Greetings, my fellow port swillers!

Middle Gel made mention the other day that she’s planning to “interview” me regarding my opinions on “climate change” for one of her classes. I believe the instructions call for her to seek out a broad range of views, and of course I am tailor-made for the category of “ignorant, paranoid knuckle-dragging old geezer of a science-denier”.

**Grins, cracks knuckles**

Of course, regular friends of teh decanter are already perfectly familiar with Ol’ Robbo’s views. I question the assumptions and premises underlying the entire debate; I question the “science” purporting to support the current fashionable calls for “action”; I question the good faith of the various cadres pushing the alarmism. I’m not actually a “denier”, mind you, I just approach things with deep skepticism, which it seems to me is actually the duty of any independent thinker.

I’m thinking in particular of the COP26 jamboree currently going on in Glasgow, and of the legions of politicos, advocates, and grifters jetting in from all over the worlds to wine, dine, cavort, and confer while telling me that if I don’t immediately give up my car, my meat, my air-conditioning, and every other freedom and comfort, and instead submit to a a strict Spartan regime administered by a cohort of my Betters, the entire planet is gonna diiiiiieeeee no later than Wednesday week.

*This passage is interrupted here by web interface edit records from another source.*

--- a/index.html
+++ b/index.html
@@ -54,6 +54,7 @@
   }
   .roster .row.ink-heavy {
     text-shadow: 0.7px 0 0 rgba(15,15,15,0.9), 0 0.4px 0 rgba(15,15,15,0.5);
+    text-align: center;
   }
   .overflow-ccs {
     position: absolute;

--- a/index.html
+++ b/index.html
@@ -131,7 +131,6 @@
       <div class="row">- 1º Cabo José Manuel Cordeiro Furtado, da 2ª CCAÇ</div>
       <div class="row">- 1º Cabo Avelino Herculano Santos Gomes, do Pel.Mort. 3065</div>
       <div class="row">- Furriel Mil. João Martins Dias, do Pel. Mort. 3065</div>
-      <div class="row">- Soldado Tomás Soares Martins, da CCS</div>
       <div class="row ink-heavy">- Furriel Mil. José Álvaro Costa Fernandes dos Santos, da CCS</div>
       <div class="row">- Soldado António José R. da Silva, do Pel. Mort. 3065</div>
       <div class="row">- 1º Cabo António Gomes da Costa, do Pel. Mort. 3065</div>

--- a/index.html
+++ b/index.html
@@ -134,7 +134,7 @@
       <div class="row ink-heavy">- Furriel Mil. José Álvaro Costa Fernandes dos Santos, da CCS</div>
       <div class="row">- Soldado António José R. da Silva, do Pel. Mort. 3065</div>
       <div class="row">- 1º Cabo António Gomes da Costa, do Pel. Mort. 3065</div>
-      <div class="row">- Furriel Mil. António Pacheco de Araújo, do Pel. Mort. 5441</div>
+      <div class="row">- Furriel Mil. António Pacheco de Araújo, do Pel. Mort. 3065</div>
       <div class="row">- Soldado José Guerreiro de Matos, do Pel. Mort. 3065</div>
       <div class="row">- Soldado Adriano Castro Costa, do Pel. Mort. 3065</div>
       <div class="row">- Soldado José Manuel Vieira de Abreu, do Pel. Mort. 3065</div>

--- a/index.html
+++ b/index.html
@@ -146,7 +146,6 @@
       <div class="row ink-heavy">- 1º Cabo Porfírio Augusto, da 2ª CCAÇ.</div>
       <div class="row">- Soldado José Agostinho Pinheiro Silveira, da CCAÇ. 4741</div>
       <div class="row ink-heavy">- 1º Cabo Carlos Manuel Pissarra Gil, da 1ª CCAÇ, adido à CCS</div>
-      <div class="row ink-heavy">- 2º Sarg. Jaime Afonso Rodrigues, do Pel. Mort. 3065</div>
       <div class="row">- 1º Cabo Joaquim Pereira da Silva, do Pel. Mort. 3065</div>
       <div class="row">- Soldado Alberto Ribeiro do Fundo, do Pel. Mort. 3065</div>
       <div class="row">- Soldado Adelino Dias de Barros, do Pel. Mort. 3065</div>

If nothing else, I’m going to be sure to get in the line that Glenn Reynolds uses all the time: When the people who keep telling me there’s a crisis start acting like there’s one, maybe I’ll start to listen. Meanwhile, they can sit the fook down and shut the fook up.

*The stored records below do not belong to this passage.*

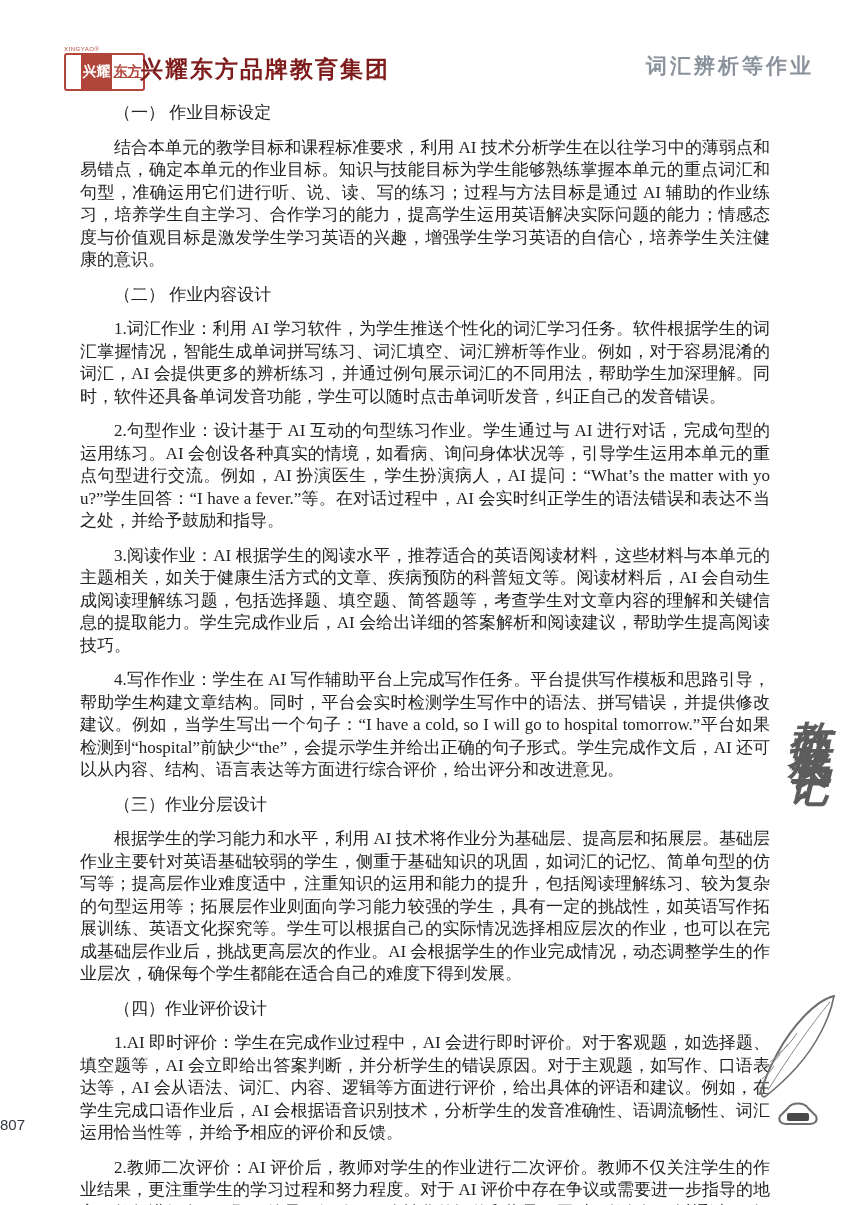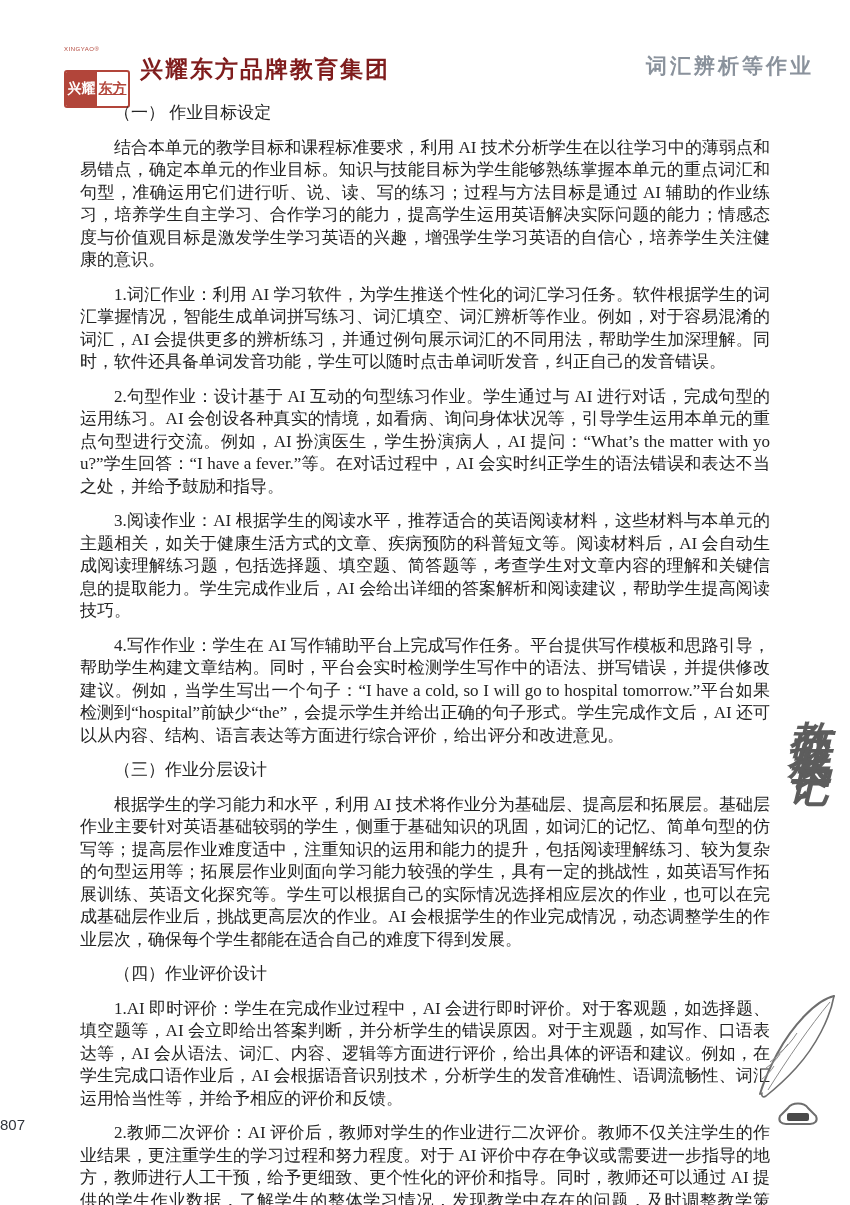--- a/index.html
+++ b/index.html
@@ -22,9 +22,9 @@
   }
   .logo .reg{font-size:6px;vertical-align:top;color:#b2453a;}
   .stamp{
-    width:62px;height:34px;margin-top:17px;
+    width:62px;height:34px;margin-top:0;
     border:2px solid #b2453a;border-radius:3px;
-    display:flex;align-items:stretch;overflow:hidden;background:#fff;
+    display:flex;align-items:stretch;overflow:hidden;background:#fff;padding-left:15px;
   }
   .stamp .cell-a{
     flex:1;color:#b2453a;font-weight:bold;font-size:14px;

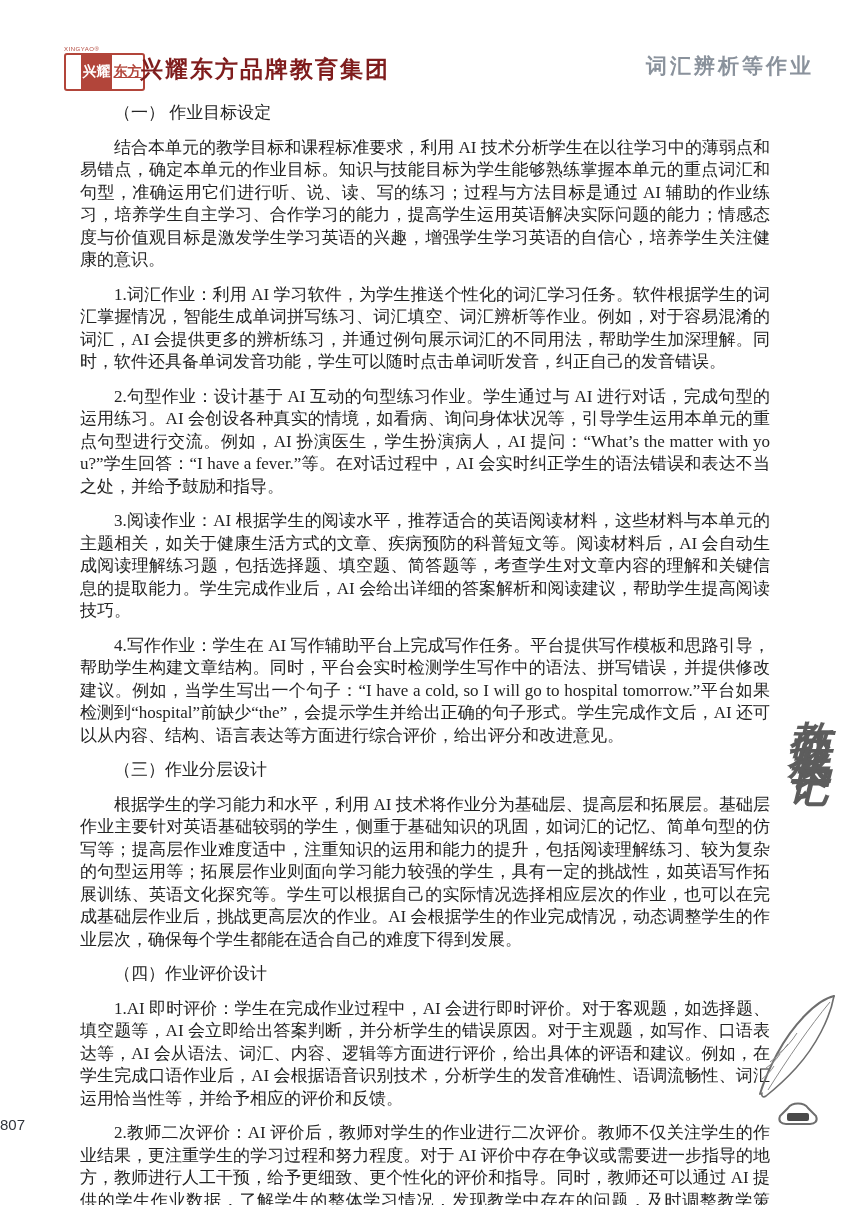--- a/index.html
+++ b/index.html
@@ -91,6 +91,7 @@
   <div class="content">
       <p>（一） 作业目标设定</p>
       <p>结合本单元的教学目标和课程标准要求，利用 AI 技术分析学生在以往学习中的薄弱点和易错点，确定本单元的作业目标。知识与技能目标为学生能够熟练掌握本单元的重点词汇和句型，准确运用它们进行听、说、读、写的练习；过程与方法目标是通过 AI 辅助的作业练习，培养学生自主学习、合作学习的能力，提高学生运用英语解决实际问题的能力；情感态度与价值观目标是激发学生学习英语的兴趣，增强学生学习英语的自信心，培养学生关注健康的意识。</p>
+      <p>（二） 作业内容设计</p>
       <p>1.词汇作业：利用 AI 学习软件，为学生推送个性化的词汇学习任务。软件根据学生的词汇掌握情况，智能生成单词拼写练习、词汇填空、词汇辨析等作业。例如，对于容易混淆的词汇，AI 会提供更多的辨析练习，并通过例句展示词汇的不同用法，帮助学生加深理解。同时，软件还具备单词发音功能，学生可以随时点击单词听发音，纠正自己的发音错误。</p>
       <p>2.句型作业：设计基于 AI 互动的句型练习作业。学生通过与 AI 进行对话，完成句型的运用练习。AI 会创设各种真实的情境，如看病、询问身体状况等，引导学生运用本单元的重点句型进行交流。例如，AI 扮演医生，学生扮演病人，AI 提问：“What’s the matter with you?”学生回答：“I have a fever.”等。在对话过程中，AI 会实时纠正学生的语法错误和表达不当之处，并给予鼓励和指导。</p>
       <p>3.阅读作业：AI 根据学生的阅读水平，推荐适合的英语阅读材料，这些材料与本单元的主题相关，如关于健康生活方式的文章、疾病预防的科普短文等。阅读材料后，AI 会自动生成阅读理解练习题，包括选择题、填空题、简答题等，考查学生对文章内容的理解和关键信息的提取能力。学生完成作业后，AI 会给出详细的答案解析和阅读建议，帮助学生提高阅读技巧。</p>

UPDATE: I should, perhaps, make clear that I consider this discrete issue to be a load of flim-flam, but don’t come away with the idea that I’m for wasting resources or running roughshod over the environment in general. Good stewardship of the world around us is, after all, part of our Christian duty.

As a matter of fact, that’s the field Middle Gel is pursuing. She’s got applications in right now for grad school in public administration with a focus on environment and natural resource management. I know she’s got her heart in the right place on this, and I think she’ll be okay because I’ve long preached a few simple rules for dealing with the world around her. To wit:

  1. There’s no such thing as a unicorn (i.e., Utopianism is both useless and evil).
  2. The law of unexpected consequences will never be repealed.
  3. Due to scarcity, everything in life is a trade-off, and both costs and benefits must be weighed fully and honestly, particularly when those costs are to someone else, not to you. (I recall a passage from a novel in which a character is described as “speaking with the freedom of a government official with his own spurs and another man’s horse.”)

Hopefully, she’ll keep these in mind.